I'd close the comments and redirect to a new post to address the issues - what I see in your comment stream are mostly the same question. A new post would address the majority of these concerns (tactical) and spark new discussion that builds on the original topic. There's no "official rule" that you must leave comments open - remember that some of the most heavily visited blogs don't even have comments turned on.

Posted by: Peter Kim at March 9, 2006 08:31 AM

and yet it isn't really much of a conversation going on over there. just the same plea over and over again. and over and over yet again. it's like lord of the flies. they need a brilliant leader to step up. someone with the ability and training to research, ask the questions that need asking, and write about them clearly. who will it be?

Posted by: schadenfreudisch at March 9, 2006 11:33 AM

Google "take these puppies" and you'll see by clicking through to the comment section of that post that I have the same problem.

I just ignore it.
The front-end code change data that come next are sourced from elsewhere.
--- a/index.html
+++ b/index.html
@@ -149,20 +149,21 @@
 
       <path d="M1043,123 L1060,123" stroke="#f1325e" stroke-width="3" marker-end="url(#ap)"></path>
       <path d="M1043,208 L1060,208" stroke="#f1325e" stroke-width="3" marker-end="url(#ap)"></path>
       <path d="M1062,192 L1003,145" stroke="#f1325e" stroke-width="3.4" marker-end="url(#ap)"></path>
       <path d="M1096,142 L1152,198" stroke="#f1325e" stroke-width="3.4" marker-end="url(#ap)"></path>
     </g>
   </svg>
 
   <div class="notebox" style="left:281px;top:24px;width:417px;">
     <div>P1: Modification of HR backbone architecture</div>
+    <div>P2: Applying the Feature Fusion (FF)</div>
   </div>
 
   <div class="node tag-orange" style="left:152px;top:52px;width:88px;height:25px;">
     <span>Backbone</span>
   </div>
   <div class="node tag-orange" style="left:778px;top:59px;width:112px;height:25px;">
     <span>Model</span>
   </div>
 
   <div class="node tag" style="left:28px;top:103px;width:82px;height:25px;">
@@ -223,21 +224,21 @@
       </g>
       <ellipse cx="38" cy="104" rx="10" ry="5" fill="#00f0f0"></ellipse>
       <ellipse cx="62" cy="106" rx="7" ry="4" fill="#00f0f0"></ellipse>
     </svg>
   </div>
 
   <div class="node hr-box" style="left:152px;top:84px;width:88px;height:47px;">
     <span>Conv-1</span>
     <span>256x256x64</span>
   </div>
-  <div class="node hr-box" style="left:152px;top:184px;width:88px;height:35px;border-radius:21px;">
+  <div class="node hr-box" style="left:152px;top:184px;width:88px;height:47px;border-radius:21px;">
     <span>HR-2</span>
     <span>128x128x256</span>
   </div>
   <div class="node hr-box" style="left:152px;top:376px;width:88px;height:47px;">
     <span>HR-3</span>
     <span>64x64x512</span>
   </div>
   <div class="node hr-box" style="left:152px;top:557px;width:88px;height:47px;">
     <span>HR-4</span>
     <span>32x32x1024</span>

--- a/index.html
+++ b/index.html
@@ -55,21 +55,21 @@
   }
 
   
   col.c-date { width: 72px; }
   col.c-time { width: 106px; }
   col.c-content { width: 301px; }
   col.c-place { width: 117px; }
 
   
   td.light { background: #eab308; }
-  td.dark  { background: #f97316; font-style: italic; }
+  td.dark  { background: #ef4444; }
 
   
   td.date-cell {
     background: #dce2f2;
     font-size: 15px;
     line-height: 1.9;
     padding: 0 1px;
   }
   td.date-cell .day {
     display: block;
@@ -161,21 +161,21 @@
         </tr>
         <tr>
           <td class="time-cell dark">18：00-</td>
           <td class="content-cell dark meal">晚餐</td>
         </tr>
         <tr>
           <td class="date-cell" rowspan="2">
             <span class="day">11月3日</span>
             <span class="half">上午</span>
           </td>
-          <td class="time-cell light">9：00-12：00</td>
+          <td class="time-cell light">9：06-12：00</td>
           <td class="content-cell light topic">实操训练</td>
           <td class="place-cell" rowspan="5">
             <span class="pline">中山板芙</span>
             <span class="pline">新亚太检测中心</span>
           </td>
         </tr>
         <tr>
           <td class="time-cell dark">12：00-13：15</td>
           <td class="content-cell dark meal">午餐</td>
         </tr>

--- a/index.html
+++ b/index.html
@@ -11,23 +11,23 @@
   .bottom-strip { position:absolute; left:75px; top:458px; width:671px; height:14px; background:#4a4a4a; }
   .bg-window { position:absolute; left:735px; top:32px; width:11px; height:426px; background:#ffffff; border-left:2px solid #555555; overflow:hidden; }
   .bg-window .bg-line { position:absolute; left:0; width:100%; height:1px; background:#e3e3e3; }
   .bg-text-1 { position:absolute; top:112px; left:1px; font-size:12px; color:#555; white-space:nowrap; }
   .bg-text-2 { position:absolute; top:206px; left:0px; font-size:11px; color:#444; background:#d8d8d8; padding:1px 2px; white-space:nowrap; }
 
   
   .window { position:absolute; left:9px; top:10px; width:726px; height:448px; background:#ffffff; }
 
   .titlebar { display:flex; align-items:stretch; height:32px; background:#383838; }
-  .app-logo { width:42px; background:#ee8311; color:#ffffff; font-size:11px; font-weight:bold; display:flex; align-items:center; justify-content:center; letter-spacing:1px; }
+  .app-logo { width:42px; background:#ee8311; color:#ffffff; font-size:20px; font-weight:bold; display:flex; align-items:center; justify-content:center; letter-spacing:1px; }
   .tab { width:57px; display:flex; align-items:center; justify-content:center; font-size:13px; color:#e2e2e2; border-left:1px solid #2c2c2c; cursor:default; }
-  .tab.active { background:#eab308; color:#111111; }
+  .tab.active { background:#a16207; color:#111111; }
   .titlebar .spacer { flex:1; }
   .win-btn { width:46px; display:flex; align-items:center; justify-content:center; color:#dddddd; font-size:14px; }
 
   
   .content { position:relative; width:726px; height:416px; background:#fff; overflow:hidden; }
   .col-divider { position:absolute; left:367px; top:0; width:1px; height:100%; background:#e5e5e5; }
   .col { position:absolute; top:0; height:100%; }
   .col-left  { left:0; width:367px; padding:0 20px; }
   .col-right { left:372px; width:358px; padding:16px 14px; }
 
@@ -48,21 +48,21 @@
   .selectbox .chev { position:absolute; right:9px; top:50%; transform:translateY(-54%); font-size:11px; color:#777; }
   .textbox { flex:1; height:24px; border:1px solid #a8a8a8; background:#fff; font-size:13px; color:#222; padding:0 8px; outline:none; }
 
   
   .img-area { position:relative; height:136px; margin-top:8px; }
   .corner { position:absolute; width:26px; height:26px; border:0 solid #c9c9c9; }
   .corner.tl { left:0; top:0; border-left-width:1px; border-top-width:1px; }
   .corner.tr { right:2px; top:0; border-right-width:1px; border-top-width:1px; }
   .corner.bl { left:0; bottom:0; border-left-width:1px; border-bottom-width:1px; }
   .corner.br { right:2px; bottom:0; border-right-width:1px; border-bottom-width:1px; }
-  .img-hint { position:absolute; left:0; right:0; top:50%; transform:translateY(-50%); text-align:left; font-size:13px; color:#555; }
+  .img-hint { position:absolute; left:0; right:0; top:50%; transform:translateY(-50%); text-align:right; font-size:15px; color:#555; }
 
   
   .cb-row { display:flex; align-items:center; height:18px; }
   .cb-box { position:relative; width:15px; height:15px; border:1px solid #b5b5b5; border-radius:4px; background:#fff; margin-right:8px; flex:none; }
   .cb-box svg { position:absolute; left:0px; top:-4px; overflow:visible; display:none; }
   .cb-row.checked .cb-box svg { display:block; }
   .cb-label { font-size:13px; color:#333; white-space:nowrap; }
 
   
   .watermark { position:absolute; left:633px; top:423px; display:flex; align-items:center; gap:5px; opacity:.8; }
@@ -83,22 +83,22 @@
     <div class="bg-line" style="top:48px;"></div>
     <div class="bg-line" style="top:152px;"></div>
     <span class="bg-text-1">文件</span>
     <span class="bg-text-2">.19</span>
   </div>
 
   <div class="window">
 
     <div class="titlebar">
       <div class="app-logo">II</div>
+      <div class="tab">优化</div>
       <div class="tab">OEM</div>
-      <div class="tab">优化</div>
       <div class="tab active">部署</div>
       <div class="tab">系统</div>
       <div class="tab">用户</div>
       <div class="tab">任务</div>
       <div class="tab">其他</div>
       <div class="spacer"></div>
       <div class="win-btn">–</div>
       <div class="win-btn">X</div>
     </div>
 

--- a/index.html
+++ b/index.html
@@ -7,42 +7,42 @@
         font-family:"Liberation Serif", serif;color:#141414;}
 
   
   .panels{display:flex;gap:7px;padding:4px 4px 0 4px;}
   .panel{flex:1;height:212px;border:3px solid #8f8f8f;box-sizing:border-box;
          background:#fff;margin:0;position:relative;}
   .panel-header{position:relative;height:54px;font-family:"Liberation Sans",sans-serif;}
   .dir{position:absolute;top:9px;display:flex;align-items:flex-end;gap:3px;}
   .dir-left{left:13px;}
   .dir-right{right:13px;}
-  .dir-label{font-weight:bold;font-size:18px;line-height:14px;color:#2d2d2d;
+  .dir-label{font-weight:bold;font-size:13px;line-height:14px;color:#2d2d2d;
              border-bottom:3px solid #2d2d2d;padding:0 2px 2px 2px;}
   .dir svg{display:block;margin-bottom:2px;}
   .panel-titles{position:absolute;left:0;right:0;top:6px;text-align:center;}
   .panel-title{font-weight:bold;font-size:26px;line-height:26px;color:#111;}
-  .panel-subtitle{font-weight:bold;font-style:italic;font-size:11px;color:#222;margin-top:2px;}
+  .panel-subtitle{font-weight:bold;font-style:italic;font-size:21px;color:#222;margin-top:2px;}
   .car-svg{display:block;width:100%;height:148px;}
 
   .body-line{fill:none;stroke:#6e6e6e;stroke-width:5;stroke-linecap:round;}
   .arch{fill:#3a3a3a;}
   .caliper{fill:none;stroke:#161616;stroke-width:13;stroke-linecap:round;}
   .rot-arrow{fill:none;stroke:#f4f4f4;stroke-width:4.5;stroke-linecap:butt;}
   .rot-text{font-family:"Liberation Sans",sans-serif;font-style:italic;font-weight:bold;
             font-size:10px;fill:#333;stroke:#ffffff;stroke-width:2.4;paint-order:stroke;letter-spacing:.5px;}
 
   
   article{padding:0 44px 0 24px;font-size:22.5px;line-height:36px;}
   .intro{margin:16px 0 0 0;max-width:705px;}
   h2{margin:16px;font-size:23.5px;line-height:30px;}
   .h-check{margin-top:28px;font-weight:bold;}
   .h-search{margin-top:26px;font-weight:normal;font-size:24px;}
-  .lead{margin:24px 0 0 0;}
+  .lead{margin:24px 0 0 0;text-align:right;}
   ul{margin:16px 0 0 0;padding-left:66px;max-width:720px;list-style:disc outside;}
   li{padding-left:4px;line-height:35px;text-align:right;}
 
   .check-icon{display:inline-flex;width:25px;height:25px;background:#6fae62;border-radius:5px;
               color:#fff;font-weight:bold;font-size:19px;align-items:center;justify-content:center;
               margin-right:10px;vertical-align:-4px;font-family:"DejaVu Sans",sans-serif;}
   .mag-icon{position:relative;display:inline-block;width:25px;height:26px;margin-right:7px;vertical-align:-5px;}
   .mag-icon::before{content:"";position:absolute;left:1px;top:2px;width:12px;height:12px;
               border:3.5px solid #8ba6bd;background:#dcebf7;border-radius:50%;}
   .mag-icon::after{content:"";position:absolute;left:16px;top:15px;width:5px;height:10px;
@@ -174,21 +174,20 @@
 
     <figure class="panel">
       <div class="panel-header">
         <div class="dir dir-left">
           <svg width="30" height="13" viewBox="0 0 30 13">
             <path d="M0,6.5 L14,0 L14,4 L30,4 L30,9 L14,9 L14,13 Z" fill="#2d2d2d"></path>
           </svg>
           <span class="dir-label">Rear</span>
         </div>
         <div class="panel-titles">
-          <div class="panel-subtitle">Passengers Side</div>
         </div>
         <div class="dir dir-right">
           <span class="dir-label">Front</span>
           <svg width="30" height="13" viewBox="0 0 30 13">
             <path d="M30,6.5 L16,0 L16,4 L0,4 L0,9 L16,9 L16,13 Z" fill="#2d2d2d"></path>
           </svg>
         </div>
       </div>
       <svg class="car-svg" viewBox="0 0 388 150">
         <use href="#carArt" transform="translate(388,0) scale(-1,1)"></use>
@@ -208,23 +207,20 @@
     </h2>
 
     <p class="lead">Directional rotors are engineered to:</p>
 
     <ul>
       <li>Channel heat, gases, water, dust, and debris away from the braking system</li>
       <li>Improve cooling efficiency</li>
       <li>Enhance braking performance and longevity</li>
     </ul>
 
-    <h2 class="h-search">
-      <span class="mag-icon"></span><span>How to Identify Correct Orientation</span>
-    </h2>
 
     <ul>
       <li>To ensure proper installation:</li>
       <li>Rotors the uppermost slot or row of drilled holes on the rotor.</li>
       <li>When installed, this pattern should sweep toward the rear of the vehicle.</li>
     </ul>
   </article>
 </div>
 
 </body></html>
People googling for Friendster issues aren't really your regular readers and you shouldn't worry too much about them. They'll figure it out.

Posted by: Charlie O'Donnell at March 9, 2006 02:38 PM

I'll disagree with Doug's comments that eventually we'll head (back) to forums.

Blogging extends the conversation outward, forums bring the conversation inward.

Some of the best comments in the blogosphere are not made under the original post, but on different blog. Can't do that with a message board.

Posted by: Mike Sansone at March 9, 2006 02:45 PM

I'm with Doug S.

Spam is, for me, a sufficient problem right now that I shut down comments on an entry after only a few days. No one's paying me to deal with the headache and I'm not directly earning any money from my site.

And wrt to forums, I think he's dead on. For the past couple of years, forums have been quietly going from open registration to private, trusted spaces. As my own blog is now accumulating a fair amount of traffic and comments for me to have to deal with, I'll also be moving to a blog-forum system where regular, trusted visitors can carry on more in-depth conversations.

Posted by: csven at March 9, 2006 03:07 PM

And wrt to forums, I think he's dead on. For the past couple of years, forums have been quietly going from open registration to private, trusted spaces. As my own blog is now

Posted by: ? ??? at March 10, 2006 03:45 AM

Regarding comments-- I agree with a lot what was said above. When I get comments (few at the moment) I will sometimes alter them for spelling and understanding-- and I will almost always post another one thanking them for their comment. But the comments are what makes a blog live. You shouldn't stop it-- you can't get mad at someone for asking a stupid question, only if they don't follow the comment "rules."